### Record excerpts
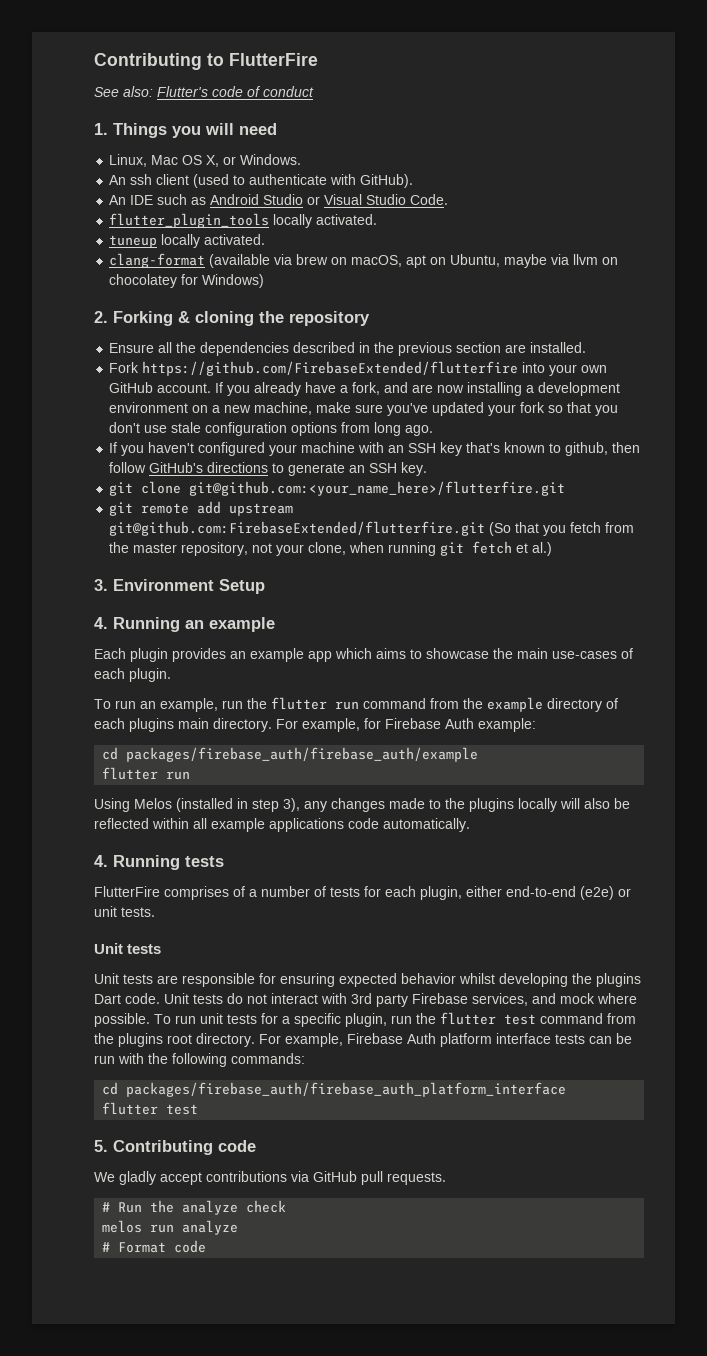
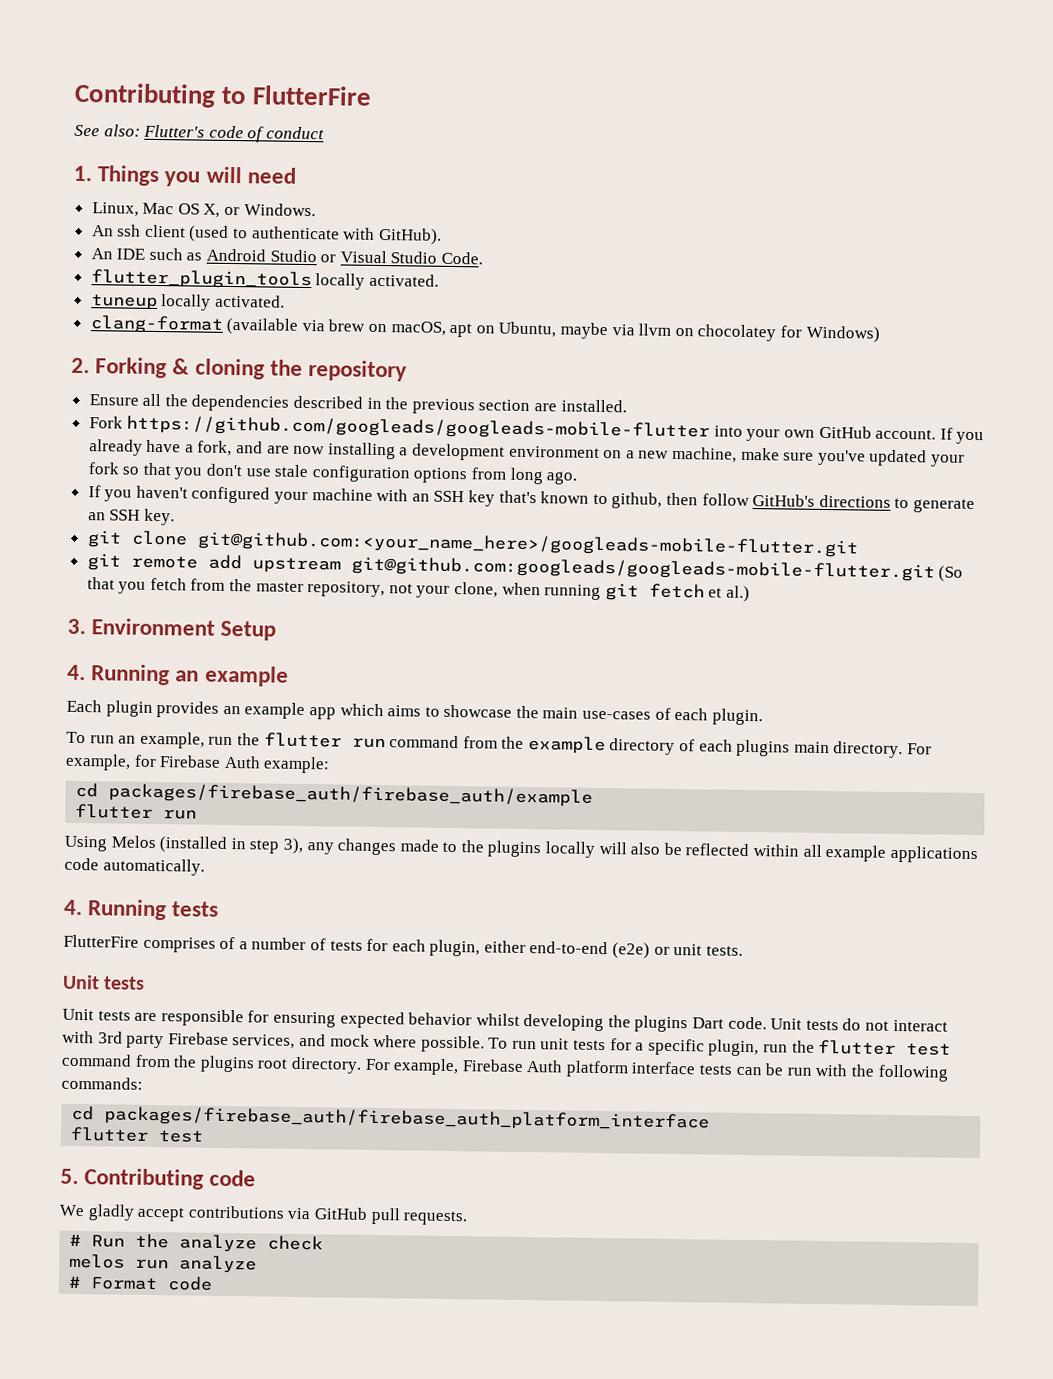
- Fork https://github.com/FirebaseExtended/flutterfire into your own GitHub account.
+ Fork https://github.com/googleads/googleads-mobile-flutter into your own GitHub account.
- git clone git@github.com:<your_name_here>/flutterfire.git
+ git clone git@github.com:<your_name_here>/googleads-mobile-flutter.git
- git remote add upstream git@github.com:FirebaseExtended/flutterfire.git (So that you fetch from the master repository, not your clone, when running git fetch et al.)
+ git remote add upstream git@github.com:googleads/googleads-mobile-flutter.git (So that you fetch from the master repository, not your clone, when running git fetch et al.)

### Work to be completed
Only the text of the listing should be returned, exactly and in full; no image goes into the copy.

### Answer to this task
- Fork https://github.com/FirebaseExtended/flutterfire into your own GitHub account.
+ Fork https://github.com/googleads/googleads-mobile-flutter into your own GitHub account.
- git clone git@github.com:<your_name_here>/flutterfire.git
+ git clone git@github.com:<your_name_here>/googleads-mobile-flutter.git
- git remote add upstream git@github.com:FirebaseExtended/flutterfire.git (So that you fetch from the master repository, not your clone, when running git fetch et al.)
+ git remote add upstream git@github.com:googleads/googleads-mobile-flutter.git (So that you fetch from the master repository, not your clone, when running git fetch et al.)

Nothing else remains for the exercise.